Written by Eldmannen the 16 Nov 08 at 02:23.
Category: System.
Related project:
Nothing/Others.
Status: New
Rationale
If you are copying large amounts of data in Nautilus or something, or you're installing some software then the computer gets very slow to use while it is doing that. You just hear your disk chugging and the computer is slow and unresponsive.
I propose that set the disk I/O priority of file transfers (Nautilus), Synaptic and Update-Manager to one of less importance.
Copying files is an time unimportant process. It is done when its done. It shouldn't use up all disk bandwidth when you are trying to do something interactive with the computer.

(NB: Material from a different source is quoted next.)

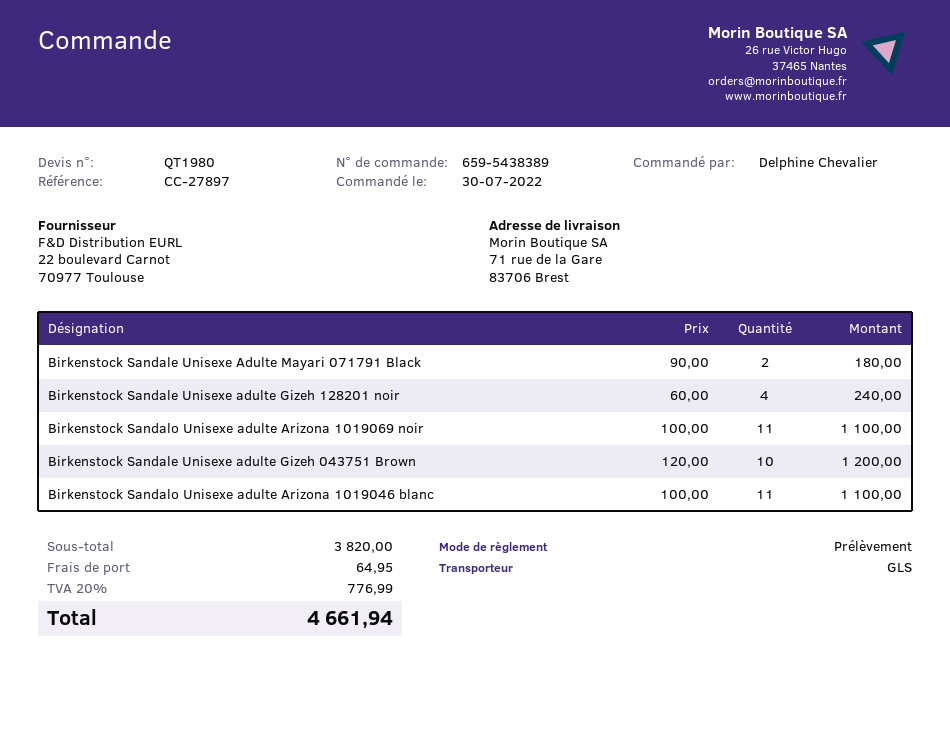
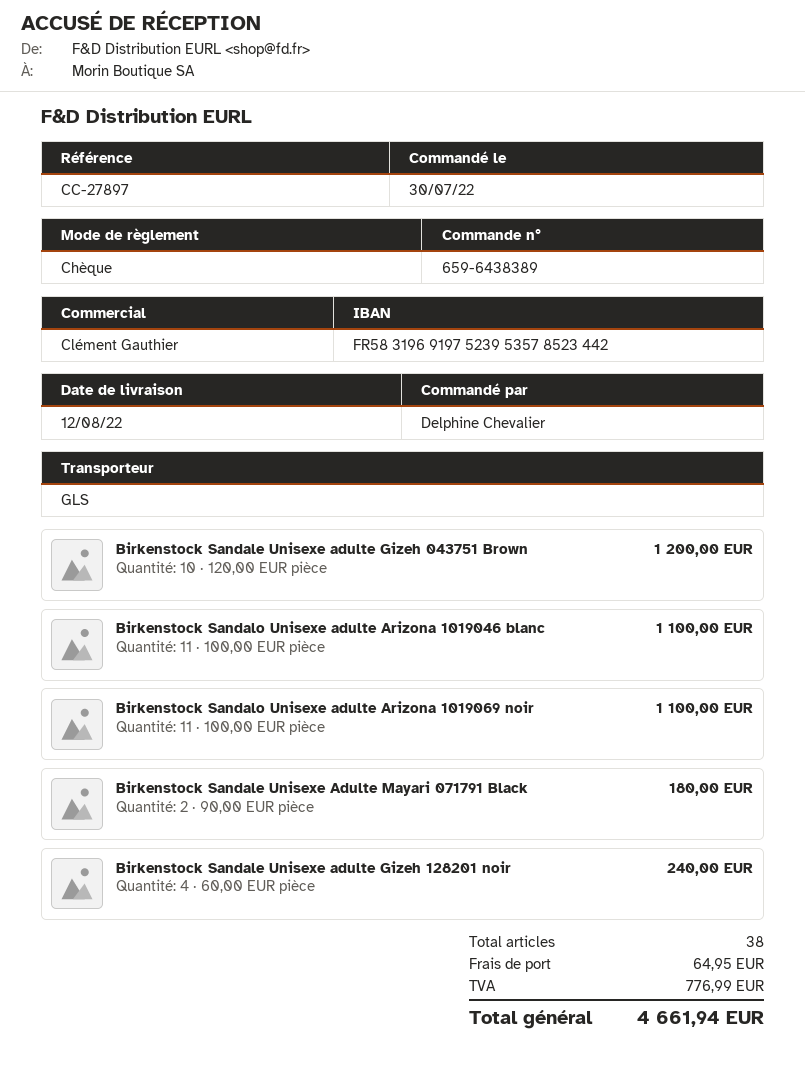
order number: 659-5438389 -> 659-6438389
payment method: direct debit -> cheque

If we change the disk I/O priority for certain processes, it will result in Ubuntu being much more responsive and useful under heavy load.
If you're not doing anything interactive while copying the files, the transfer would run at full-speed and still be just as fast as before.
As has been said before, for the desktop user the *perceived* responsiveness is very important. I imagine average joe can stand waiting a bit longer for the transfer if, in the meantime, he can do other things.
On the other hand, some users will want to hammer the I/O bus at full tilt to get transfers done quickly. They wouldn't want the file transfer manager to have low disk I/O priority then. I'm thinking particularly of servers - assuming there are servers out there running Ubuntu server edition (and not just using Debian instead :P ), we don't want to slow them down.
So... I guess what you want is to set this as the default behaviour in Desktop edition, with the option available to go back to file transfer / apt etc. having high disk I/O priority. In Server edition, it's probably best to leave it as file transfer manager having high priority.
Well, nautilus could simply ionice all its own copy commands. This wouldn't affect servers at all.
Of course for copys within a single file system, you'll typically want a "Copy-on-write" copy which is instantaneous and doesn't require anymore disk space except for modified files: http://en.wikipedia.org/wiki/Copy-on-write
I concur wholeheartedly with the post by crazyivan here.
When I open Rythmbox or transfer files, my mouse sticks.
It does not need to stick.
Eldmannen++
Lest we forget, not every user of Gnome is using Nautilus. PCManFM and Thunar are just two of the plethora of file managers out there.
Either every single one of them changes their behaviour (hopeless to coordinate) or we implement something that can change them all from underneath (actually possible).
sayakb(Brainstorm admin)
wrote on the 4 Dec 08 at 18:32
Good idea! Esp useful for guys like me having an old laptop.